24 noviembre 2013

Día 103 fuera de casa.

Tenía unos ojos de esos que si te quedabas mucho rato mirando, el corazón te latía más despacio. Sí, más despacio, porque el mundo se detenía, y solo existían sus ojos, nada más que sus ojos. Podías ver el otoño en ellos. Podías ver las hojas cayendo a cámara lenta. Podías ver cómo las ramas de los árboles se iban quedando más desnudas, cómo el viento las empujaba y cómo se movían, casi simultáneamente, mientras se dejaban  mecer.

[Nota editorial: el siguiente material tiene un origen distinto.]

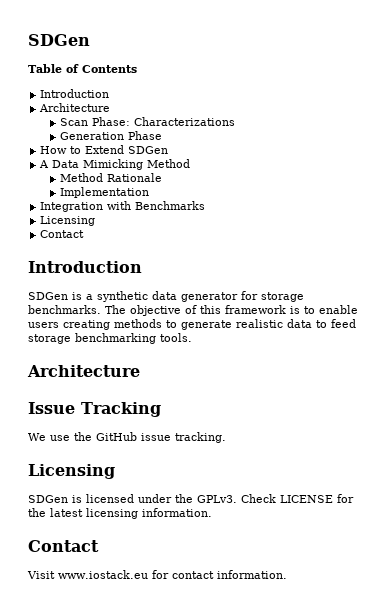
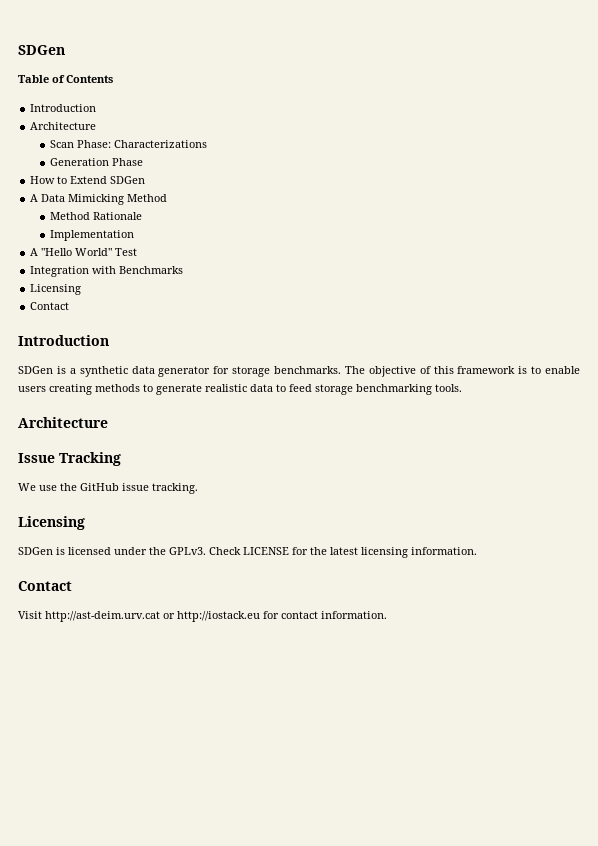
+ A "Hello World" Test
- Visit www.iostack.eu for contact information.
+ Visit http://ast-deim.urv.cat or http://iostack.eu for contact information.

Podías ver el agua de aquel arroyo bajar por la montaña. El musgo en las rocas. Podías ver las luces de la ciudad en aquellos ojos. La vida de las calles de Madrid por la noche. Podías ver la lana abrigando los cuellos en invierno. Y dos manos rozándose por primera vez. Un libro nuevo abriéndose por la primera página. Tu pelo trenzándose. Los dedos de alguien impaciente golpeando una mesa. Una lágrima reprimida. Gritos de inconformismo. Llantos de desesperación. Podías ver tantas cosas... Por eso, aquella noche, cuando se fue a dormir por última vez, el mundo perdió un otoño, y las calles ya no volvieron a brillar.